How to Install Webpack with React JS from Scratch?

By Saurabh Barot   |   21 April, 2022
How to Install Webpack with React JS from Scratch?

Quick Summary:

Have a scalable React app requirement that ‘create-react-app‘ can’t handle? Curious about how to use webpack with React js? Here is all you need to know!

We are all used to using CRA (create-react-app) to build any React project. Even if you aren’t a React developer, you probably know about this quick and efficient way of initializing a React project. Running a single command 'npx-create-react-app project-name' sets up all the necessary tools needed to initiate a React project.

These templates are helpful for React developers working on a small-scale React project.
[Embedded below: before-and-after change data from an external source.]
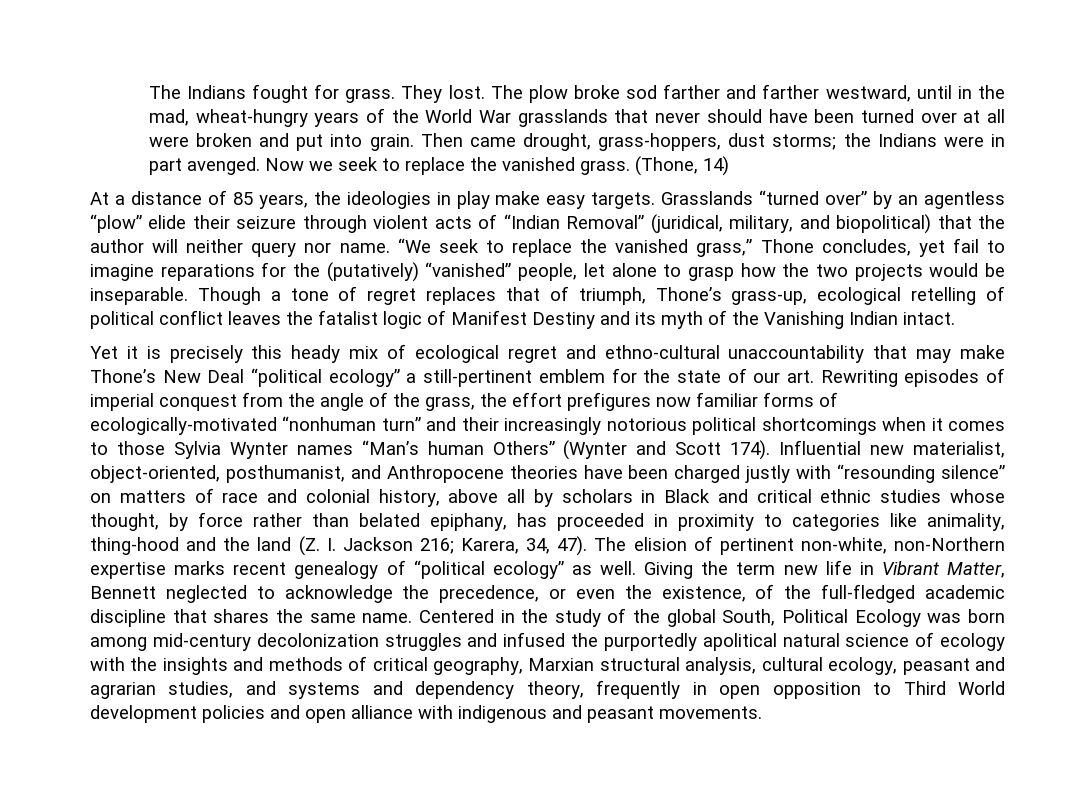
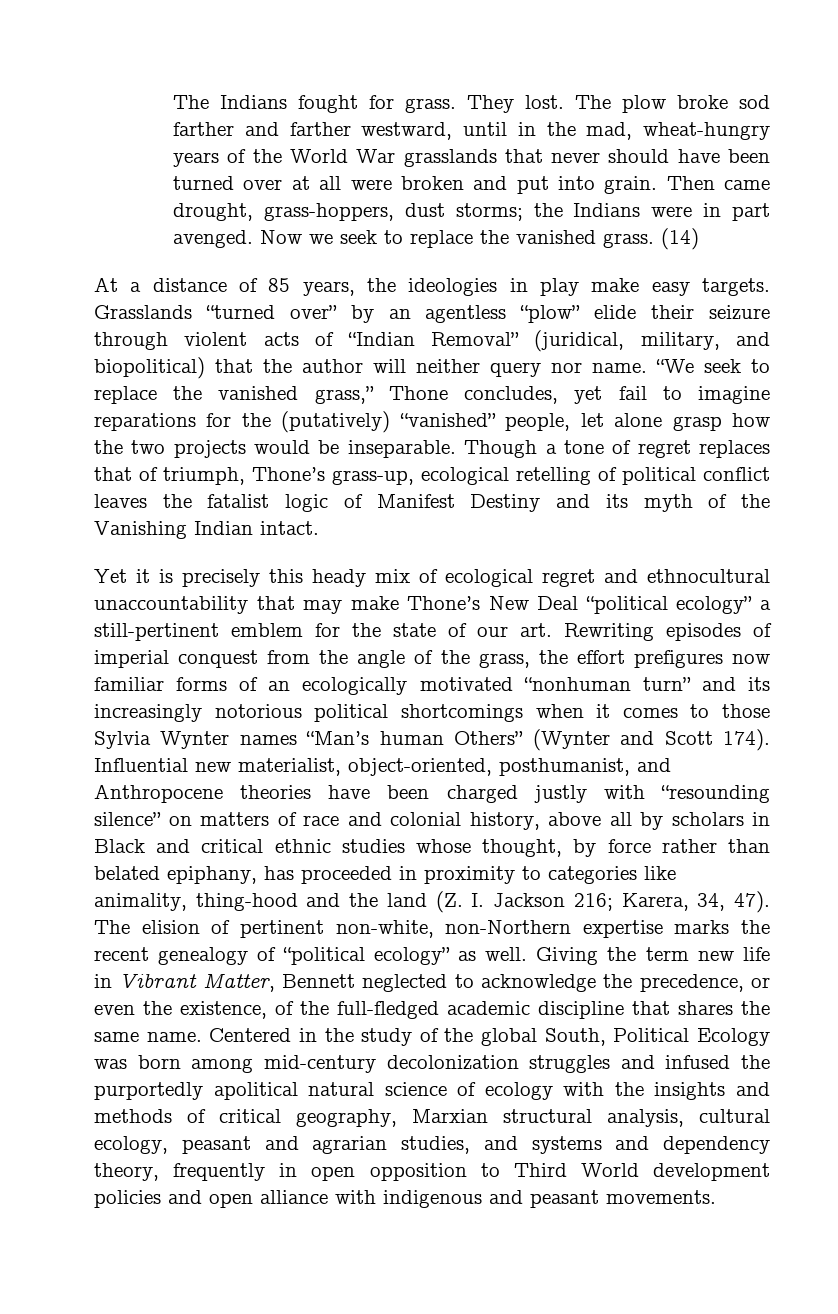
- (Thone, 14)
+ (14)
- “We seek to replace the vanished grass,” Thone concludes, yet fail to imagine reparations for the (putatively) “vanished” people, let alone to grasp how the two projects would be inseparable.
+ “We seek to replace the vanished grass,” Thone concludes, yet fail to imagine reparations for the (putatively) “vanished” people, let alone grasp how the two projects would be inseparable.
- Yet it is precisely this heady mix of ecological regret and ethno-cultural unaccountability that may make Thone’s New Deal “political ecology” a still-pertinent emblem for the state of our art. Rewriting episodes of imperial conquest from the angle of the grass, the effort prefigures now familiar forms of ecologically-motivated “nonhuman turn” and their increasingly notorious political shortcomings when it comes to those Sylvia Wynter names “Man’s human Others” (Wynter and Scott 174).
+ Yet it is precisely this heady mix of ecological regret and ethnocultural unaccountability that may make Thone’s New Deal “political ecology” a still-pertinent emblem for the state of our art. Rewriting episodes of imperial conquest from the angle of the grass, the effort prefigures now familiar forms of an ecologically motivated “nonhuman turn” and its increasingly notorious political shortcomings when it comes to those Sylvia Wynter names “Man’s human Others” (Wynter and Scott 174).
- The elision of pertinent non-white, non-Northern expertise marks recent genealogy of “political ecology” as well.
+ The elision of pertinent non-white, non-Northern expertise marks the recent genealogy of “political ecology” as well.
However, it takes away the developer experience, and bundle output is saddled with multiple defaults that cannot be configured. This solution might not be ideal when working on large-scale React apps. For gaining better control of the overall build process, it is better to opt for a custom React webpack configuration from scratch. Before diving deeper into using Webpack with React js, we should understand Webpack React.

What is Webpack in React?

what is webpack in react

There is an apparent gap between the way we write JavaScript code today and the codes that browsers can comprehend and execute. To fill this gap, developers often depend on various resources and experimental features that aren’t supported in modern browsers. Now many available JavaScript module bundlers can be used for closing this gap. However, one of the most tried and tested bundlers is React Webpack, which many developers have used for achieving cross-browser compatible coding standards while retaining absolute control in the developers’ hands, opening up room for customization and optimization.

Does React need Webpack? Benefits of using React Webpack

Is webpack an absolute must for creating React apps? No. There are alternatives available such as Parsel, Browserify, and Brunch. However, Webpack is the one that is widely accepted module that has proven its merit across the global React.js dev community. The active community is always ready with answers for wherever you get stuck; besides, it is one of the most minimal and straightforward bundlers and task runners. Here are the benefits that using React with Webpack brings to your React project:

React Webpack Benefits

 

1. Enhances Scalability of your React app

Since React Webpack is a module system, it can help make your React app highly scalable. Webpack is based on the ES6 standards with other module system standards. Whenever you create a file using this module system, it automatically becomes its module with its scope. This is very helpful if your project depends on various vendor dependencies. Using Webpack React also allows React developers to understand how front-end boilerplates work under the hood.

2. Optimize Development Time with Hot Module Replacement

React with Webpack has a promising feature named ‘Hot Module Replacement’. One of the most annoying problems in web development has been situations where the changes made on the web app don’t render as expected. This ultimately forces the developers to refresh the browser to see the most recent updates on their web project.

Many developers created different plugins and tools to manipulate the DOM to re-render every time the developer saves the changes without a full reload. This is popularly known as Hot Reloading in React, where it replaces the specific module of the App with an updated one during runtime so it can be used instantly when needed. Hot Module Replacement is taking that further where your page doesn’t need to trigger a page reload for reflecting minor changes in your JS or CSS code. You need to add CSS loaders in the webpack config file. Moreover, the page loading time while debugging is also gets significantly reduced. This replacement feature helps reduce overall development time, boosting the publishing time of your website.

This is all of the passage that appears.